Hukum Salat Qasar dan Jamak yang Perlu Diketahui

Para ulama dalam hal ini berbeda pendapat tentang hukum shalat Qasar, Imam Abu Hanafi menyatakan fardhu ain bagi musafir (tidak boleh tanpa mengqashar). Imam Syafii menghukumi boleh (mubah) mengqashar dan boleh tidak, karena ini merupakan keringanan (rukhshoh). Imam Maliki menyatakan mengqashar lebih baik (sunnah).

Dalam pendapat mashab Imam Syafi’i, hukum salat qasar dan jamak adalah mubah atau boleh dilakukan. Adapun pelaksanaan sholat qasar dan jamak tadi pada dasarnya diperbolehkan untuk dilakukan oleh umat muslim yang tengah berada dalam perjalanan jauh.
Pada dasarnya sholat qasar dan jamak tersebut merupakan keringanan bagi umat muslim yang tengah dalam perjalanan dengan tujuan agar mereka tetap bisa mengerjakan kewajiban sholatnya.
Berdasarkan ulasan tadi, maka hukum salat qasar dan jamak adalah mubah (diperbolehkan) sebagai bentuk keringanan ibadah bagi umat muslim yang tengah dalam perjalanan.
Namun apabila umat muslim bisa berhenti sejenak saat waktu sholat tiba, maka ada baiknya untuk melaksanakan sholat sesuai waktunya. Sebaliknya jika khawatir akan melewati waktu sholat tersebut, maka umat muslim dapat mengerjakan sholat jamak dan qasar tadi.
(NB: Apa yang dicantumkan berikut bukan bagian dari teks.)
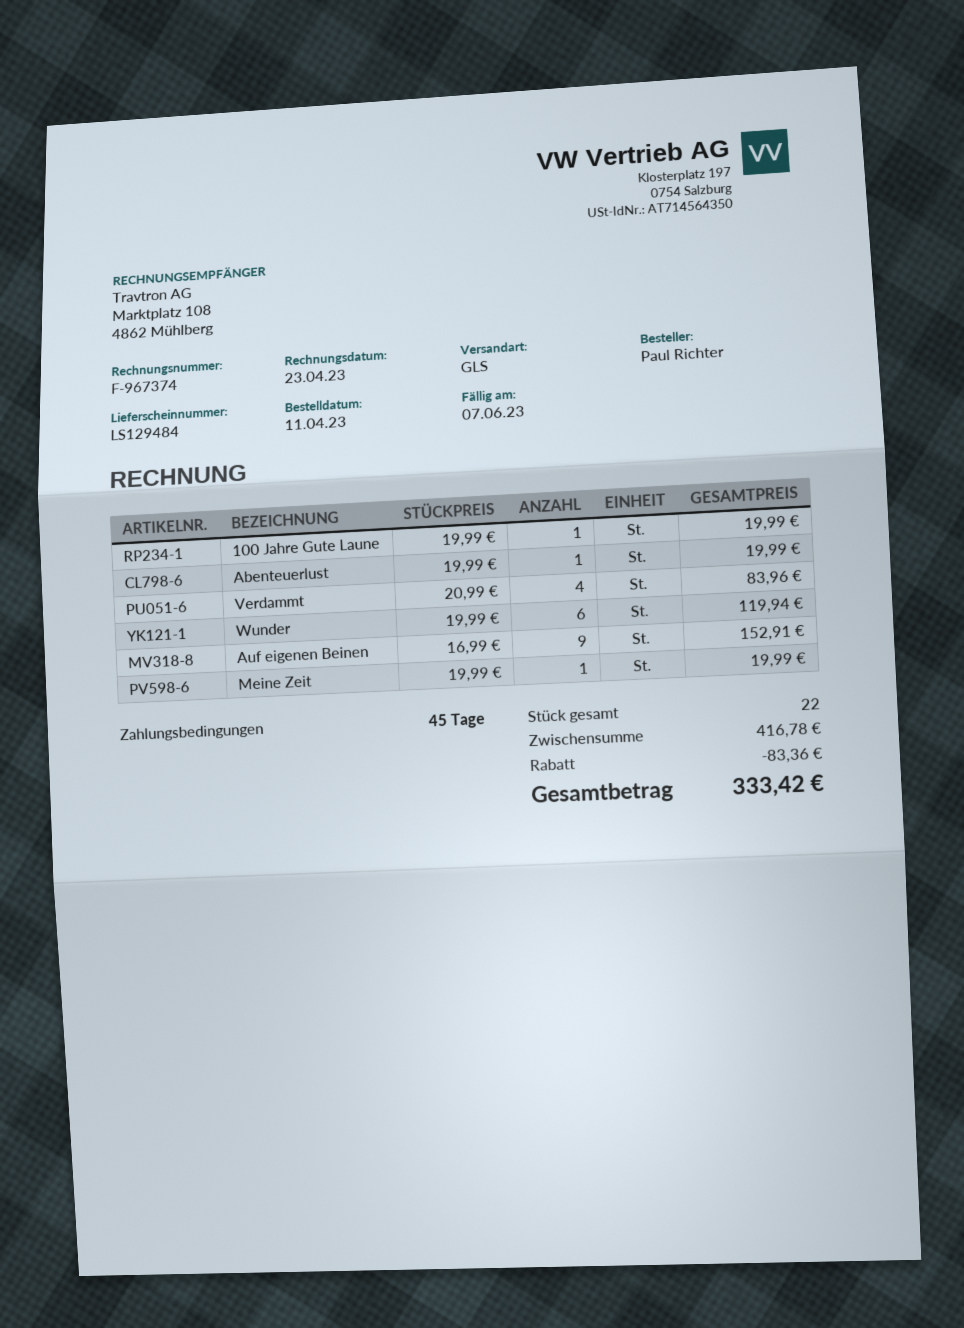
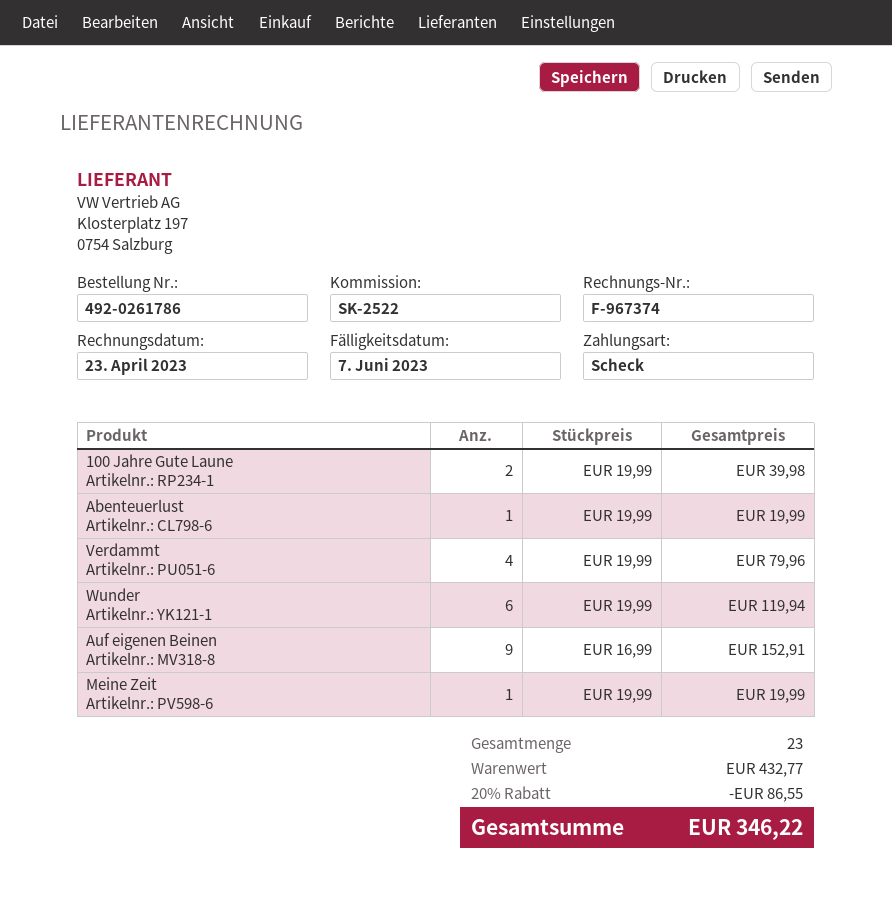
100 Jahre Gute Laune: 1 x 19.99 = 19.99 -> 2 x 19.99 = 39.98
Verdammt: 4 x 20.99 = 83.96 -> 4 x 19.99 = 79.96
total quantity: 22 -> 23
subtotal: 416.78 -> 432.77
discount: 83.36 -> 86.55
total: 333.42 -> 346.22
Berapa lama dibolehkan qashar?

Imam Maliki dan Syafi’i berpendapat jika telah berniat mukim 4 hari, maka tidak boleh lagi mengqashar. Dalilnya adalah perjalanan umroh Rasulullah SAW, beliau tinggal di Mekkah 3 hari, dan selalu mengqashar.


Sumber:
https://kumparan.com/berita-terkini/hukum-salat-qasar-dan-jamak-yang-perlu-dipahami-umat-muslim-1x1F99eTTMc
https://www.bsimaslahat.org/blog/2022/07/19/tata-cara-sholat-jamak-dan-qashar-beserta-syarat-dan-waktu-pelaksanaan/



Syarat diperbolehkannya Qashar Salat
Syarat dibolehkannya qashar ada 11, jika tidak memenuhi maka tidak boleh atau tidak sah qasharnya.

  1. Salat yang diqashar adalah salat 4 rakaat, seperti dzuhur, asar dan ‘isya`.
  2. Tempat tujuannya jelas, sehingga tidak boleh qashar bagi orang yang tak punya tempat tujuan yang jelas. 
  3. Perjalanannya hukumnya mubah, bukan perjalanan maksiat 
  4. Perjalanannya karena tujuan yang baik, seperti berdagang, haji dan umrah, silaturahim, dan sebagainya. 
  5. Perjalanannya mencapai 2 marhalah, yaitu kurang lebih 82 km.
  6. Telah melewati batas desa. 
  7. Mengetahui hukum diperbolehkannya qashar salat, sehingga tidak sah qasharnya orang yang tidak mengetahui hukum bolehnya qasar.
  8. Masih ada dalam status perjalanan hingga salat selesai. 
  9. Niat melakukan salat qashar ketika takbiratul ihram. 
  10. Menjaga hal-hal yang berlawanan dengan niat qashar saat salat, seperti niat untuk muqim, rag-ragu dalam kebolehan qasr atau niat muqim di tengah-tengah salat.
  11. Tidak bermakmum kepada orang yang menyempurnakan salat (4 rakaat).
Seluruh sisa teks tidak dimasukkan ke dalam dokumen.